Outside of maybe Cal Tech no university sends the majority of its students on to graduate study aimed at producing researchers[1]. They are funded by governments whose voters would be apoplectic to be told education was an afterthought to faculty research. The median college graduate might be capable of doing a Master’s degree but there is no way more than 10% of those who matriculates as university students are capable of becoming researchers if that.

Whatever universities might be of their purpose is research they’re a terrible waste of resources.

> If the goal of a university was research it wouldn’t have any undergraduate students and it probably wouldn’t teach Master’s students either. Some external organization would educate future researchers and then they’d hire them.

What makes you think that the best way of training future researchers isn't having the current researchers train them? This is the model currently used across most universities I think. As part of my degree, I was taught entirely by people who are active researchers in their fields.

> For the huge majority of university students that means they’re at university because they need a degree to get a job.
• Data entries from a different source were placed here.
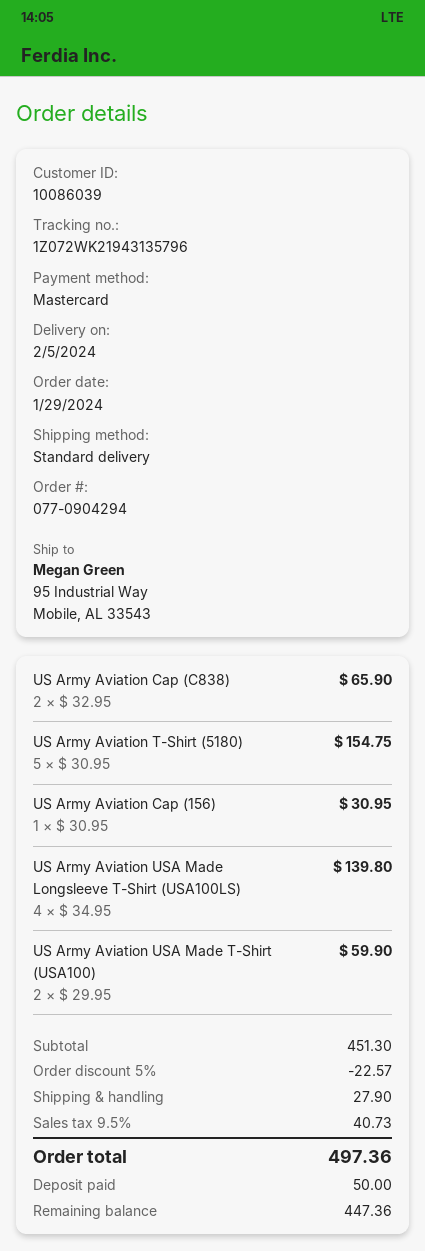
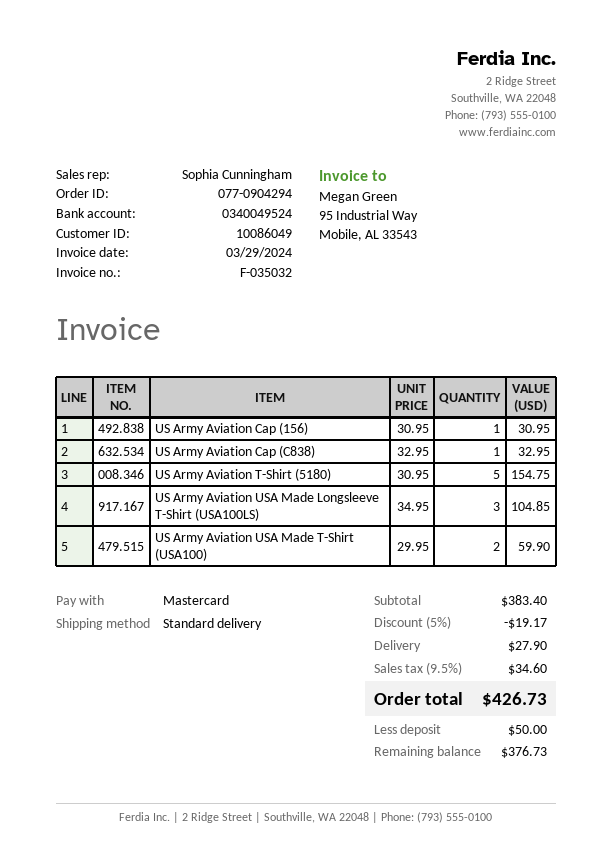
customer number: 10086039 -> 10086049
US Army Aviation Cap (C838): 2 x 32.95 = 65.90 -> 1 x 32.95 = 32.95
US Army Aviation USA Made Longsleeve T-Shirt (USA100LS): 4 x 34.95 = 139.80 -> 3 x 34.95 = 104.85
subtotal: 451.30 -> 383.40
discount: 5% = 22.57 -> 5% = 19.17
tax: 9.5% = 40.73 -> 9.5% = 34.60
total: 497.36 -> 426.73
balance: 447.36 -> 376.73

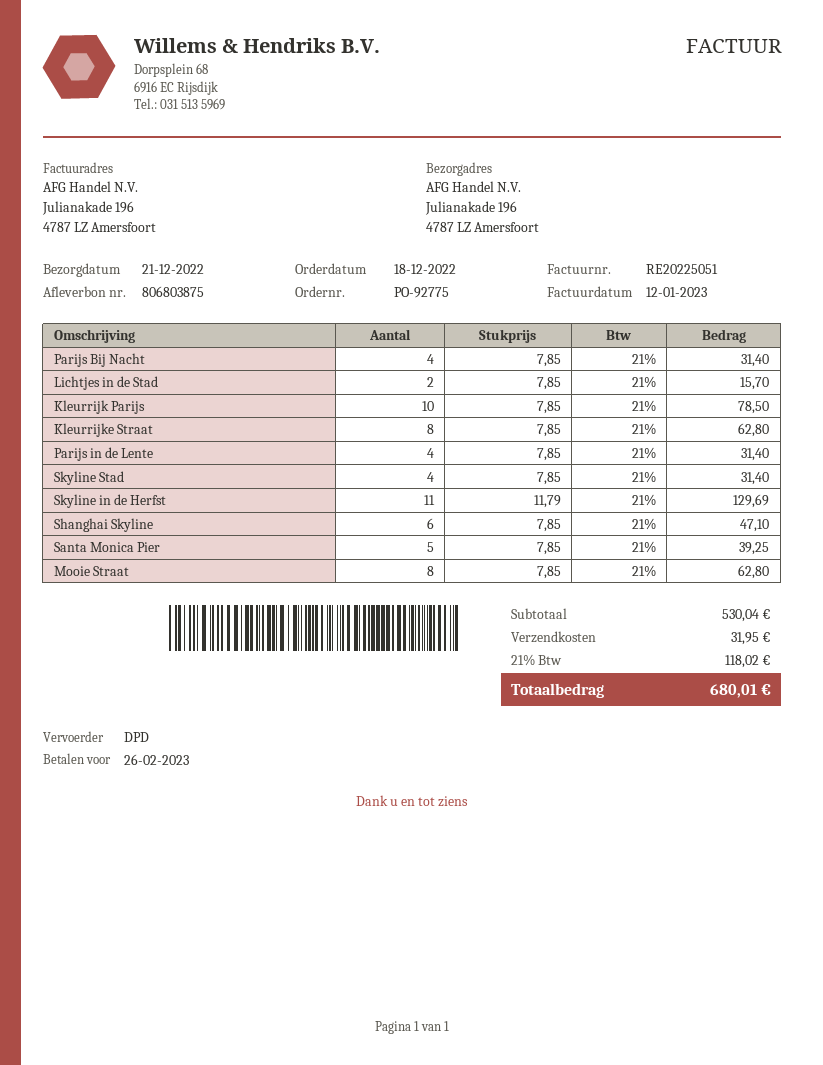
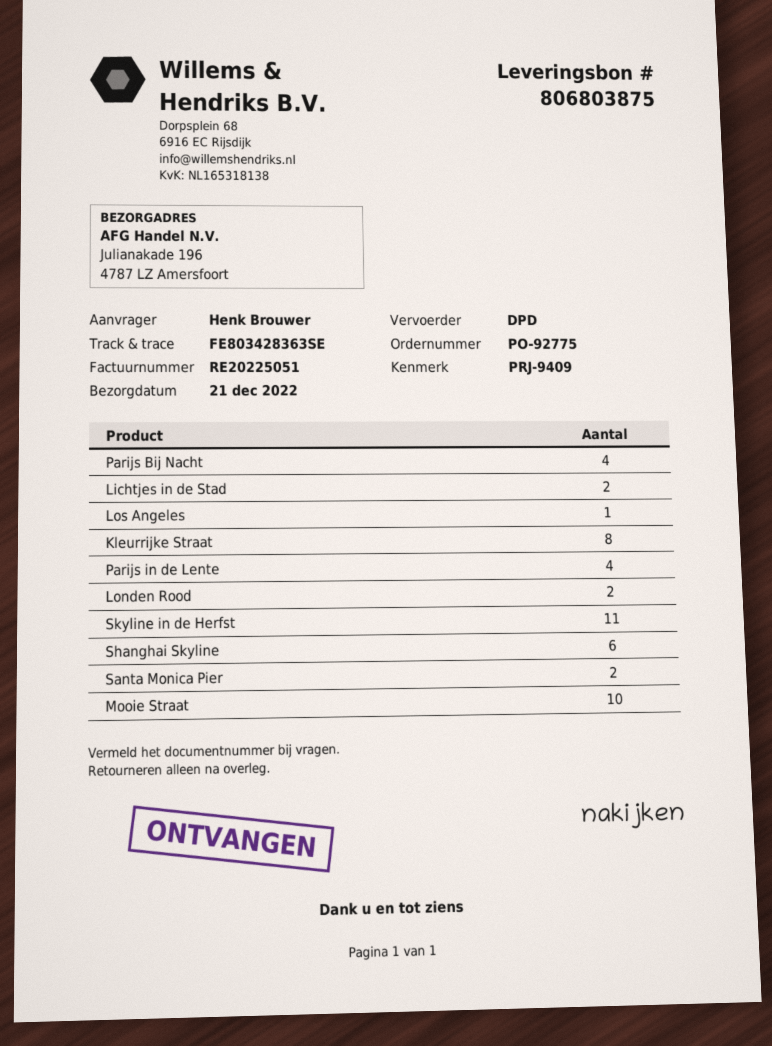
Kleurrijk Parijs: 10 -> none
Skyline Stad: 4 -> none
Santa Monica Pier: 5 -> 2
Mooie Straat: 8 -> 10
Los Angeles: none -> 1
Londen Rood: none -> 2

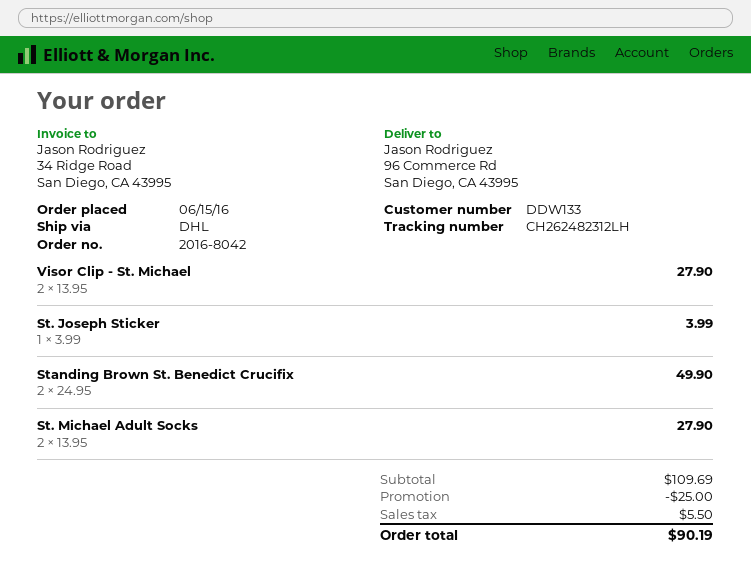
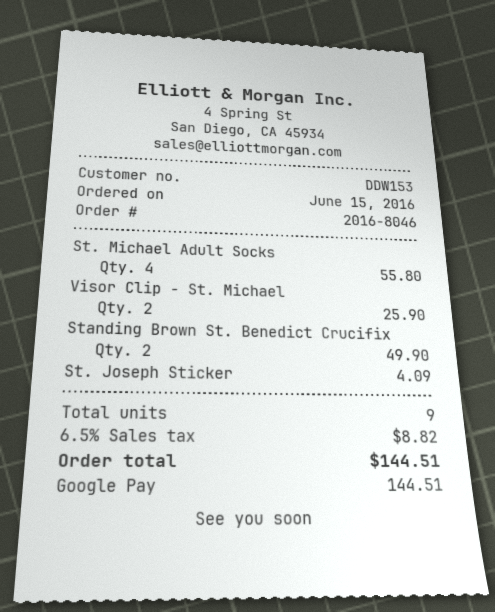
order number: 2016-8042 -> 2016-8046
customer number: DDW133 -> DDW153
Visor Clip - St. Michael: 2 for 27.90 -> 2 for 25.90
St. Joseph Sticker: 1 for 3.99 -> 1 for 4.09
St. Michael Adult Socks: 2 for 27.90 -> 4 for 55.80
discount: 25.00 -> none
tax: 5.50 -> 8.82
total: 90.19 -> 144.51

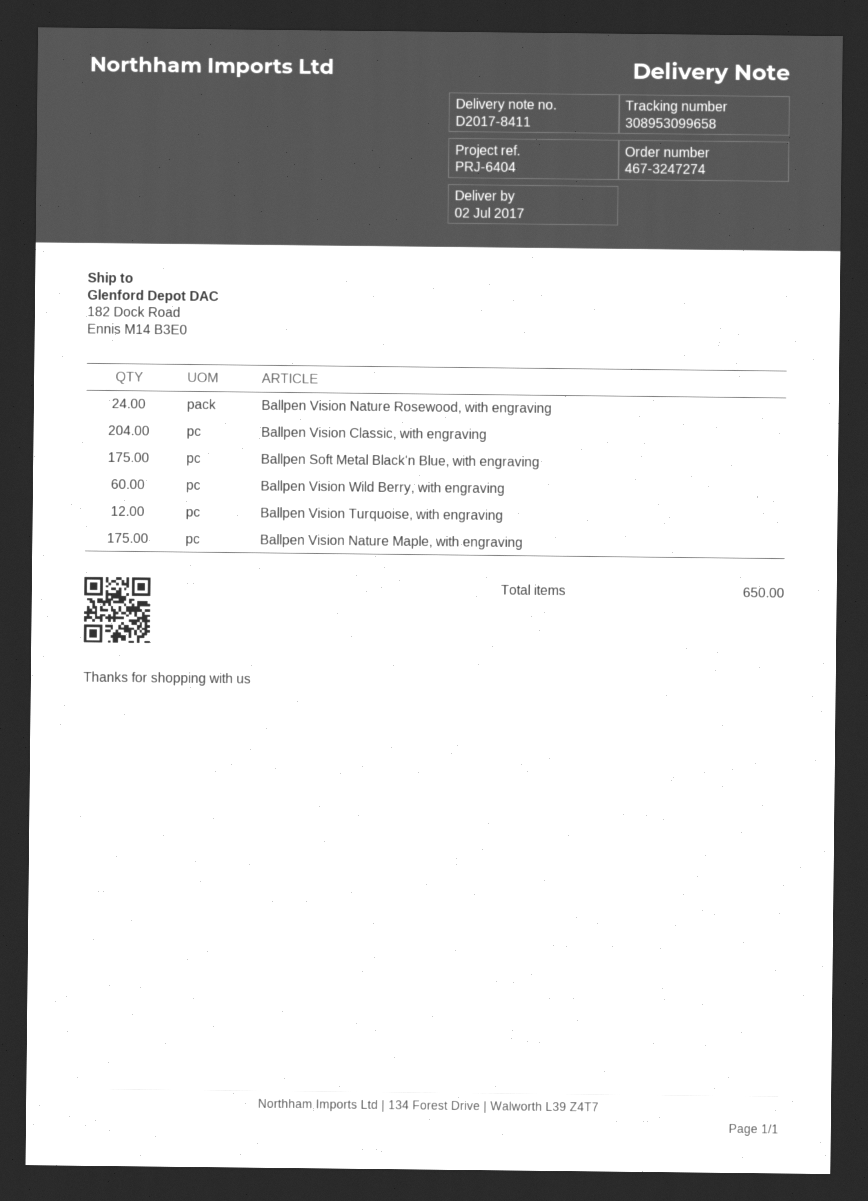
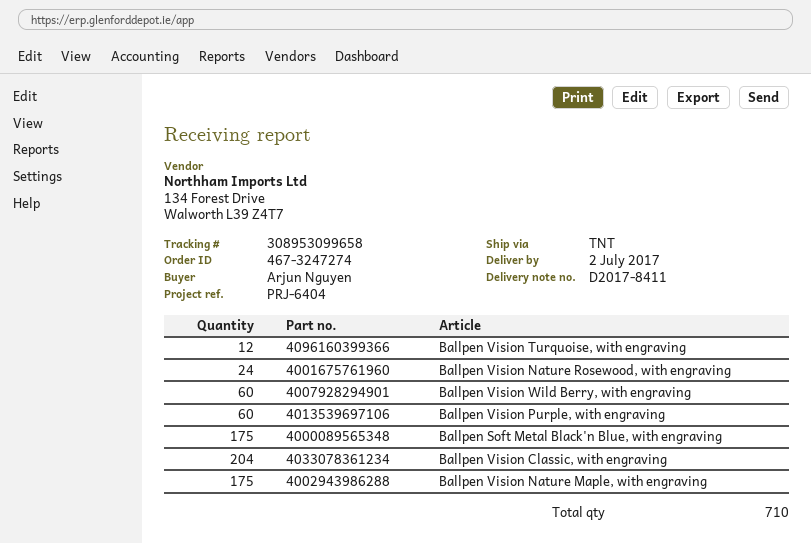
Ballpen Vision Purple, with engraving: none -> 60
total quantity: 650 -> 710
Yes, and I'd argue this is a negative trait. People should be going to university because they want to learn a thing, not because it's a necessary hoop to jump through to work in a field (unless that field is academia). Fields that require specialist education (law/medicine/etc) already have specialist institutions that do this vocational training.

> The median college graduate might be capable of doing a Master’s degree but there is no way more than 10% of those who matriculates as university students are capable of becoming researchers if that.

But how does the university find that 10%? You presumably can't select effectively, so what better way than to run a 3-4 year program for those who are interested to see if they remain interested enough and are good enough to become a researcher. It doesn't have to have a high conversion rate to be effective.

> The purpose of a university is research. They teach undergraduate courses so they can get more researchers to further academia. The university isn't interested in anything else.

Sorry, but this assertion is so incredibly wrong. At Warwick, where I did my undergraduate degree, 95% of students in my CS cohort were in a professional job 6 months after finishing the course - they're not staying around to do research! The courses are marketed based on earnings potential after graduation. Research grant income is dwarfed by tuition fee income. That's just how it is.

It's just laughable to suggest that universities aren't interested in teaching.

>If your goal is to maximize your earning potential, there's far more effective ways of spending 3-4 years.

I agree with this and it's one of the regrets I had.

> Sorry, but this assertion is so incredibly wrong. At Warwick, where I did my undergraduate degree, 95% of students in my CS cohort were in a professional job 6 months after finishing the course - they're not staying around to do research! The courses are marketed based on earnings potential after graduation. Research grant income is dwarfed by tuition fee income. That's just how it is.

This is in no way contradictory to my original assertion. Of course universities recognize that they're going to lose people after their undergraduate course is finished. But more good quality people applying means more good quality people on the course, which ultimately means better researches. Obviously they'll market based post-degree earning potential, because that attracts better people.

Given a choice between an undergrad leaving for the real world and staying to do a postgrad, they'd always prefer the latter. Warwick would love that 95% figure to be 90%, or lower. An undergrad course where 100% of people left academia after they had completed it would not survive long.

> It's just laughable to suggest that universities aren't interested in teaching.

I worded this badly, but this is not what I suggested. Teaching is a core part of research, because teaching is how you get better researchers. My point is that universities are not interested in furnishing software companies with better quality developers.